When it comes to license plate readers, Williams said they are almost 100% accurate.

"License plate readers are surprisingly accurate for all that they have to do. However, recognizing that we have about 1.6 million daily transactions…even if you're 99.99% accurate on that, there's going to be some issues where a license may not have been read correctly," said Williams.

An example Williams gave was an LPR having trouble distinguishing between the number "zero" and the letter "O."

"We go through and the system is able to recognize those areas that may be problematic and to take those instances and allow for even manual review to make sure that we're getting those correct when that occurs," he said. "But overall, they're very accurate."

Williams urged customers with issues to reach out to TxTag, but that’s been an issue in and of itself.

"Because of the horrible customer service that they have and the long wait times, it just kind of dissuaded me from even trying to fight it," said another customer that FOX 7 talked to in December.


As it did for many industries, Williams noted the pandemic slowed the hiring process down.

"COVID had a significant impact on all types of businesses that were working in the customer service arena, being able to find people to answer the phones and to train them and to invest in them to be able to handle customers the way that we would like them to, and so that has been a really important focus for us over the past several years…And we watch and keep track of metrics like the call wait time," said Williams.

This comes as Central Texas explodes in population. Currently, TxTag has 1.5 million customers and 11 million accounts in total.

Over the past year and a half, TxTag has doubled its customer service representatives – adding more than 300 to the rotation. Customers can reach out by phone at 1-888-468-9824, in person at one of the customer service centers or via the web chat feature.

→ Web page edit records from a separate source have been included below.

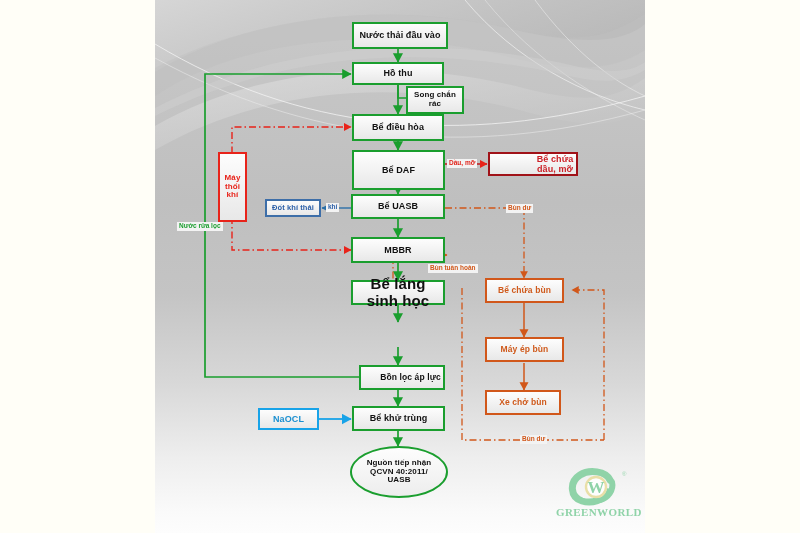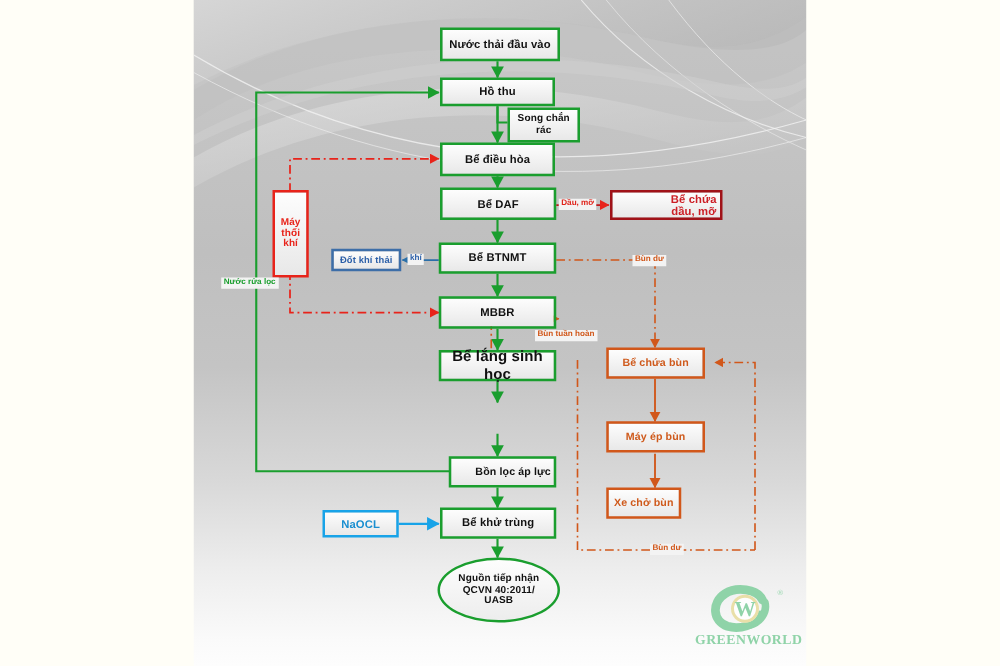"Bể DAF" div.node { height: 26px -> 40px }
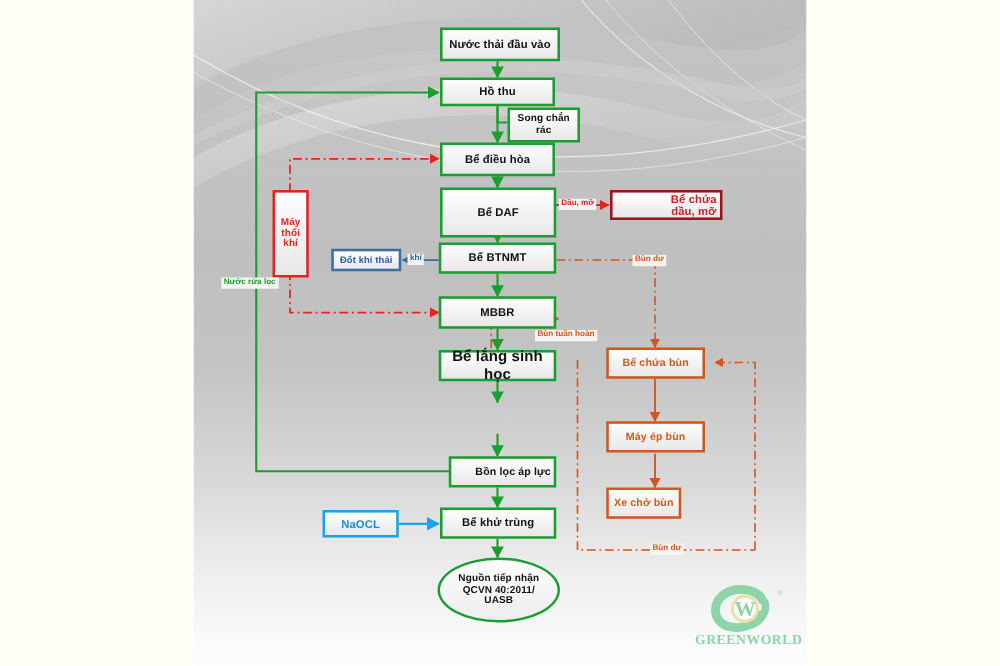"Bể BTNMT" div.node { text: BTNMT -> UASB }
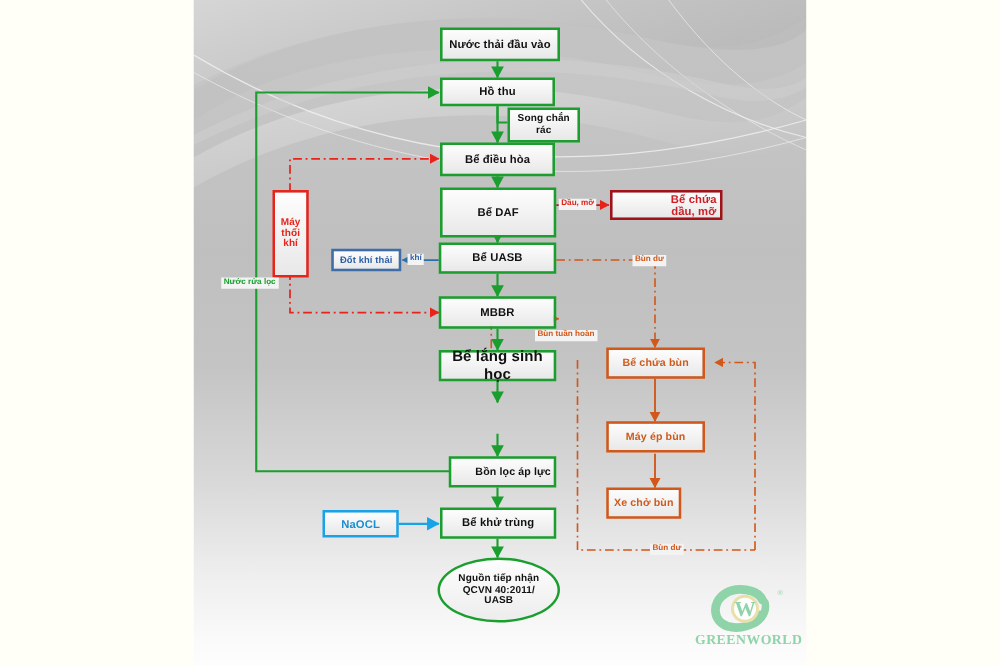"Bể lắng sinh học" div.node { font-size: 12px -> 15px }
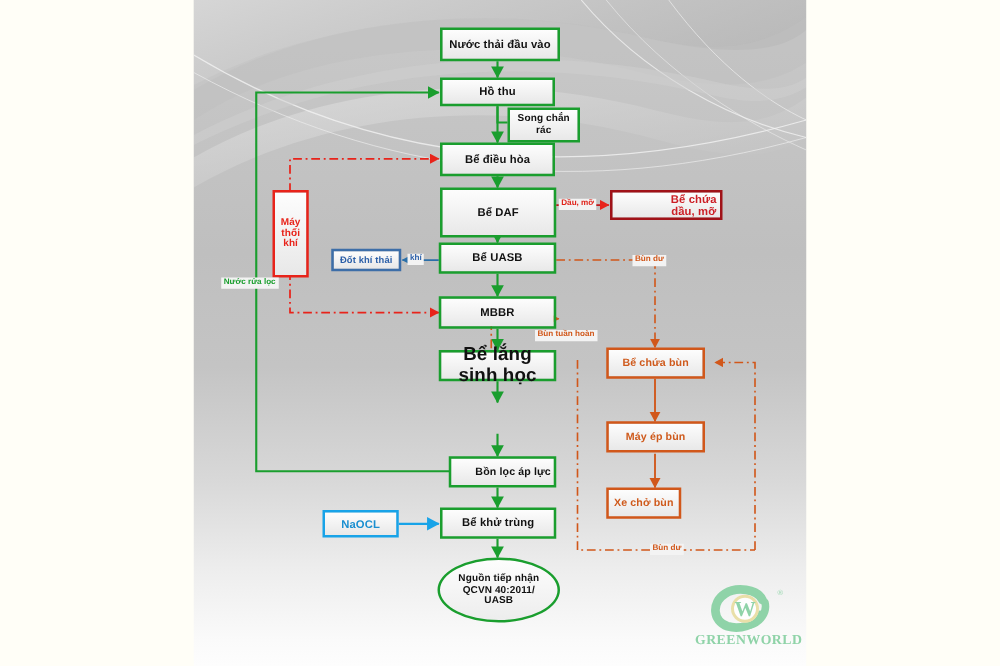"Xe chở bùn" div.node { width: 60px -> 76px }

"We're here to help and we're here to respond to their questions," said Williams. "We're working hard to provide customers with options on where to reach out if they're having problems. We're working hard to make sure that they are aware of some of the steps that they can take on their side to make sure that their experience goes well…And then if there's a problem that comes up, please reach out to us, we want to hear from you. We want to help get whatever questions you have answered or whatever issues you have resolved."

There are currently multiple bills being considered by lawmakers that relate to toll roads, including HB 4231, which would pause toll collection in Texas for a year. 

HB 3843 was approved by the House on Monday. If passed, it would require a study to be done looking into toll road operators including TxDOT.